Land+Living
Land+Living
Aqua, Florida - Updated
Modern design meets New Urbanist living
While I appreciate the concept of the tower in the park, the reality of many modernist urban developments can be quite dismal. And while I agree with the principles of the New Urbanism, I feel that many New Urbanists are too hung up on the "white picket fence" trappings of traditional style.

But even Andres Duany provides a retort to this perception, and has designed a project that (at least partially) proves it. "Aqua breaks the mold of what many people perceive TND to be, but that’s a misconception. New Urbanism is not style-based. Aqua makes that clear."

Aqua is mid-sized infill project (8.5 acres) on Allison Island in Miami Beach. It is the site of a former hospital and the project reuses an existing parking garage/office building.

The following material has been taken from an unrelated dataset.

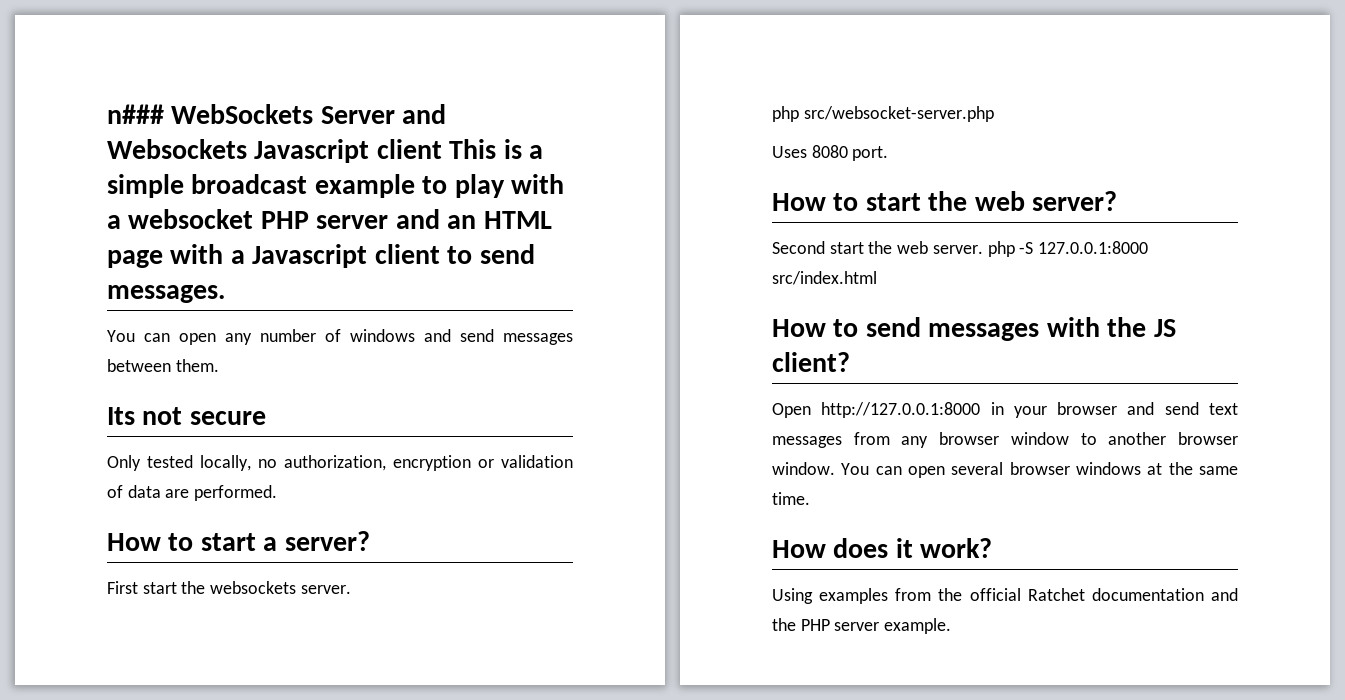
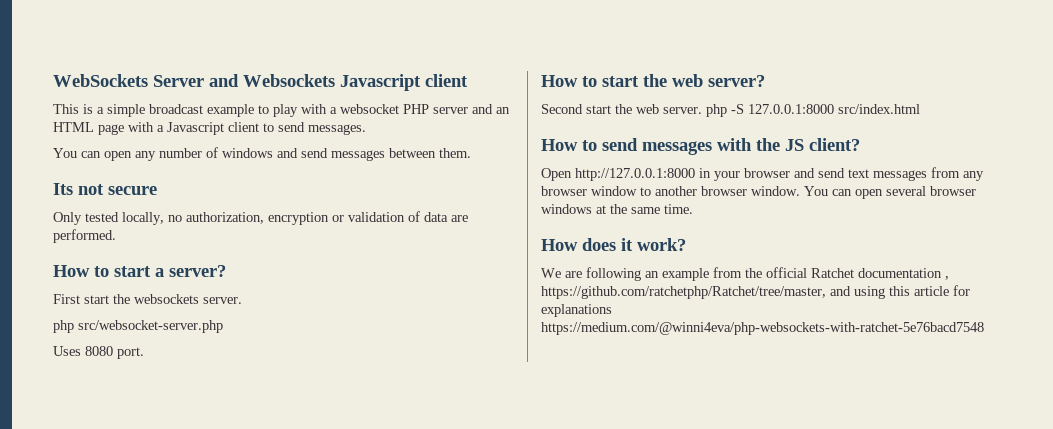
- n### WebSockets Server and Websockets Javascript client This is a simple broadcast example to play with a websocket PHP server and an HTML page with a Javascript client to send messages.
+ WebSockets Server and Websockets Javascript client
+ This is a simple broadcast example to play with a websocket PHP server and an HTML page with a Javascript client to send messages.
- Using examples from the official Ratchet documentation and the PHP server example.
+ We are following an example from the official Ratchet documentation , https://github.com/ratchetphp/Ratchet/tree/master, and using this article for explanations https://medium.com/@winni4eva/php-websockets-with-ratchet-5e76bacd7548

Orginally posted 1/17/2005
New article: Slatin Report - Chilly Design, Hot Aqua

Link: Aqua | Allison Island - hehe... aqua.net ;-)
Article: The Next American City - New Urban Meets Modern in South Florida
Article: HousingZone.com - Andres Duany & Elizabeth Plater-Zyberk: Home/Work (2002)
Firm: Duany Plater-Zyberk & Company
Via: Planetizen

Unfortunately, a gated entrance cuts off the development from the rest of the city, and the plan does not embody all of the tenets of the New Urbanism. But even with it's imperfections it certainly is an interesting project that melds the modern tradition of Miami with traditional American urban space.

The building were designed by a number of different architects including Walter Chatham, Alison Spear, Alexander Gorlin, Hariri & Hariri and Duany Plater-Zyberk.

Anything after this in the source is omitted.